D. Abdomen -- Flexible overlapping terga and sterna; but abdomen is relatively derived in that walking legs are absent (except for most distal ones). - 11 segments total - segments 1-7 are pregenital - genital segments: 8-9 in females/9 in males - segments 10-11: often fused; segment 11 bears sensory structures called cerci. E. Thorax -- The thorax consists of three segments: prothorax mesothorax metathorax In primitive, wingless, insects the thorax retains a primitive configuration -- each segment is more or less similar in morphology and each bears a single pair of walking legs. The thoracic segments in flying insects are highly modified as a flight motor through fusion of the meso- and metathoracic segments and elaboration of the thoracic musculature. The flight motor is formed through the fusion of the meso- and metathoracic segments -- which bear the two pairs of wings. The prothorax plays no role in causing the wing movements. Insect legs -- The leg segments are: coxa trochanter femur tibia tarsus pretarsus
Insect wings -- Insects evolved flight in the Upper Carboniferous (~300 mya) while the earliest flying vertebrates, the pterodactyls, arose in the Triassic (~70 my later). Some of the earliest flying insects were huge dragonflies with wing spans approaching 1m. Insect wing stucture -- - thin wing membrane (composed of cuticle) held rigid between bracing elements called veins. Mechanisms of wing motion -- 1) dorsal longitudinal muscles -- cause wing depression; located on dorsal surface of the body 2) dorso-ventral indirect flight muscles -- extend dorso-ventrally; cause wing elevation by pulling notum (tergum) down with respect to sternum. Other, direct, flight muscles perform fine tuning of the wing s shape, camber, and angle of attack. Wing beat frequencies range from 10 Hz (large butterflies) to over 1000 Hz (tiny midges).

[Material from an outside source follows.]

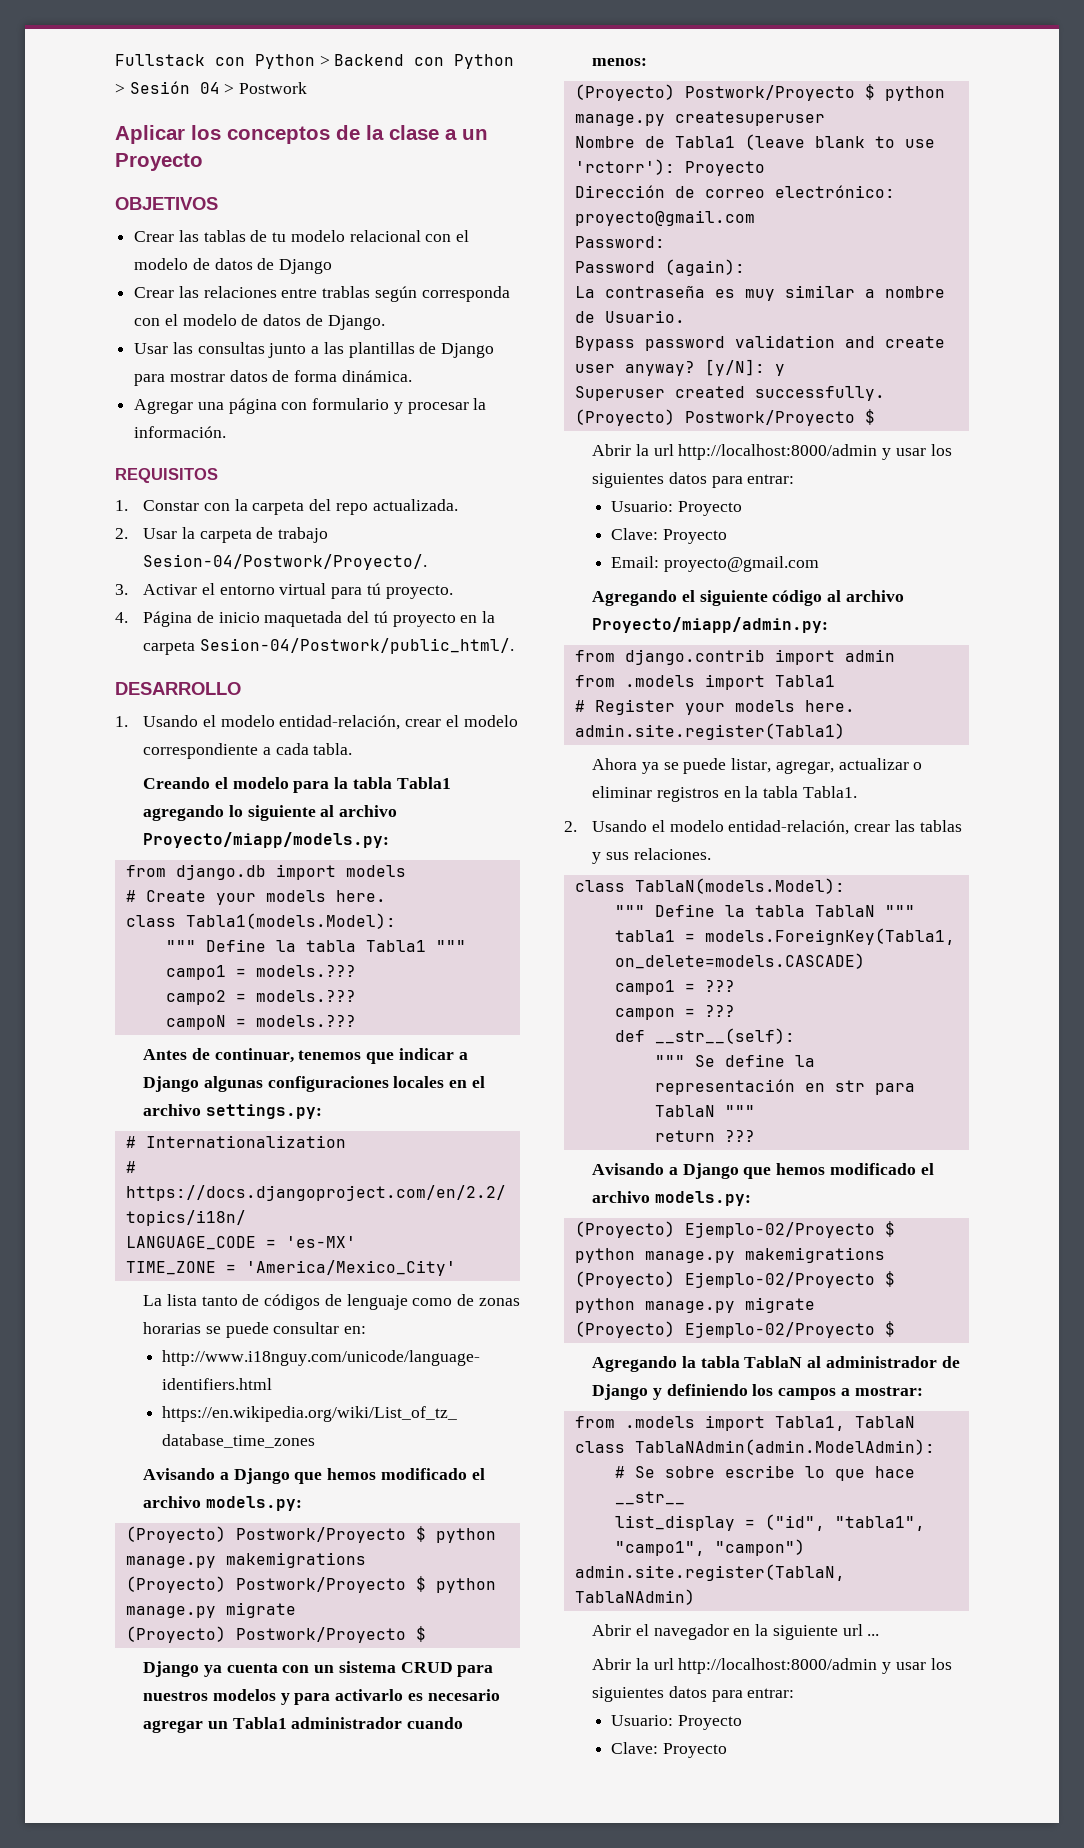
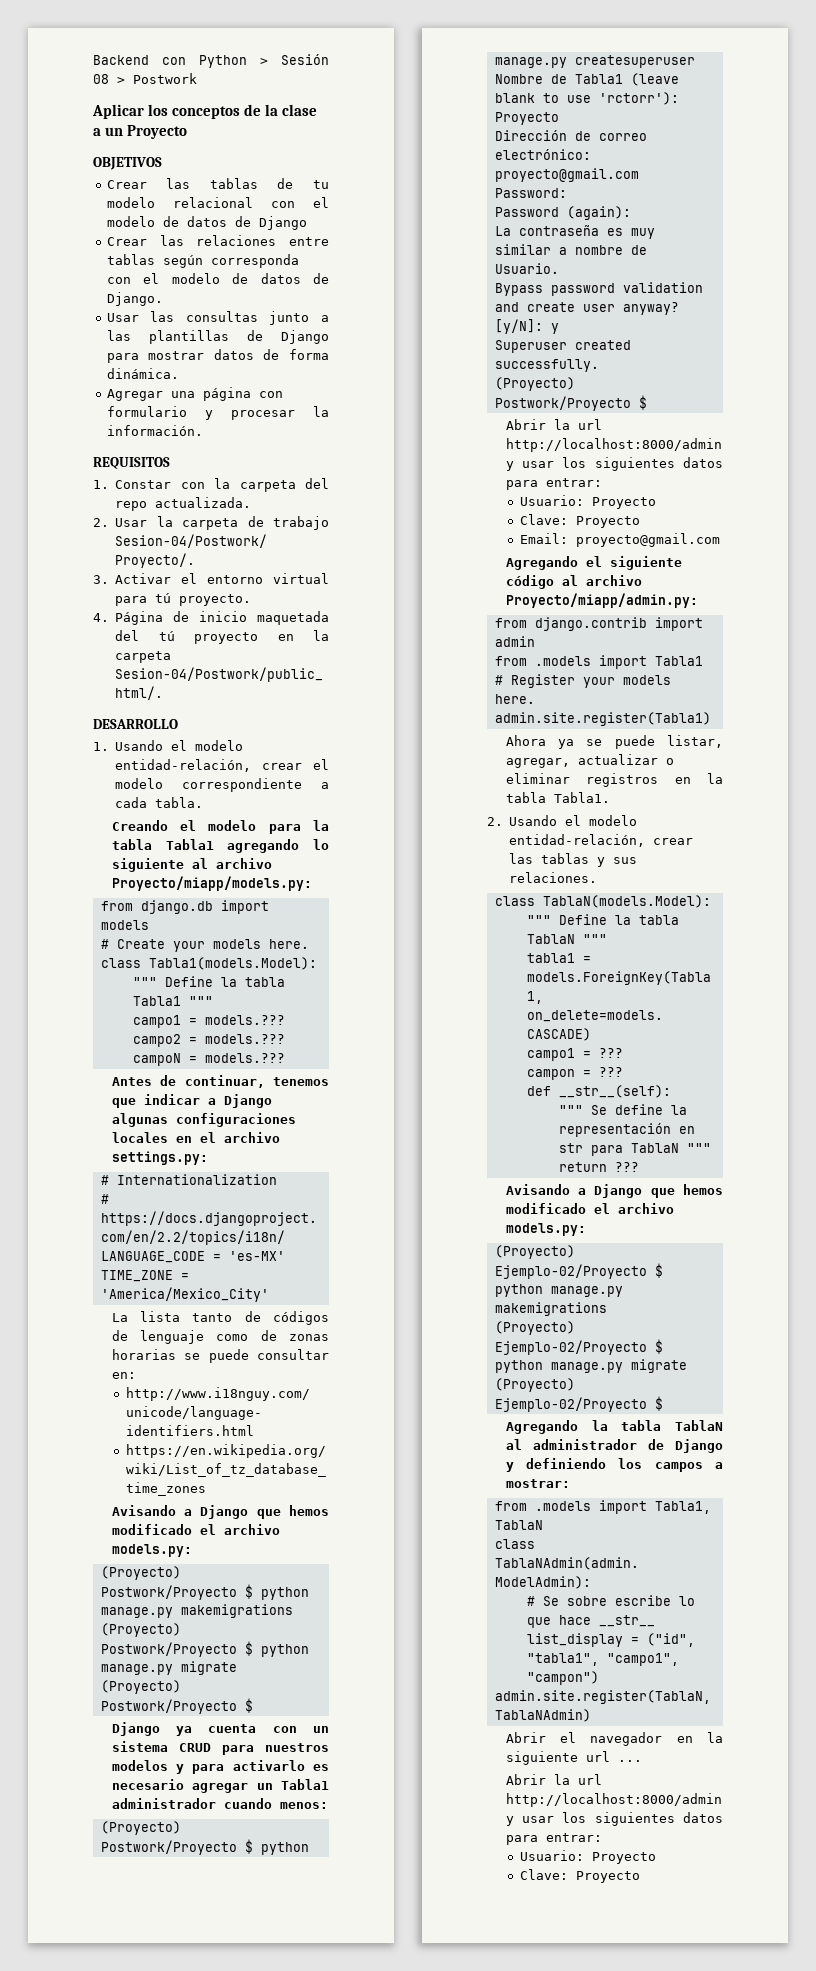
- Fullstack con Python > Backend con Python > Sesión 04 > Postwork
+ Backend con Python > Sesión 08 > Postwork
- Crear las relaciones entre trablas según corresponda con el modelo de datos de Django.
+ Crear las relaciones entre tablas según corresponda con el modelo de datos de Django.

F. Head -- the insect head is a complex structure that has been formed through the fusion of multiple (6?) independent segments. What is the evidence for this? Remember the characteristics of arthropod segments: 1) nerve ganglia -- the insect brain consists of multiple (6) discrete nerve ganglia fused together. 2) Appendages -- insect mouthparts are clearly derived from highly modified legs. Head segments (at least according to one theory): 1) labrum -- not obviously an appendage, but because of neuronal connections to the brain, most likely primitively this was an appendage. 2) antennae -- annulated multisegmental appendages that provide sensory input 3) intercalary -- missing in adults 4) mandibles -- stout, hard, used in chewing 5) maxillae -- most similar to leg appendages; palpus = most of leg; used to manipulate food 6) labium -- basically two maxillae fused along the midline; provide sensory input and manipulate food.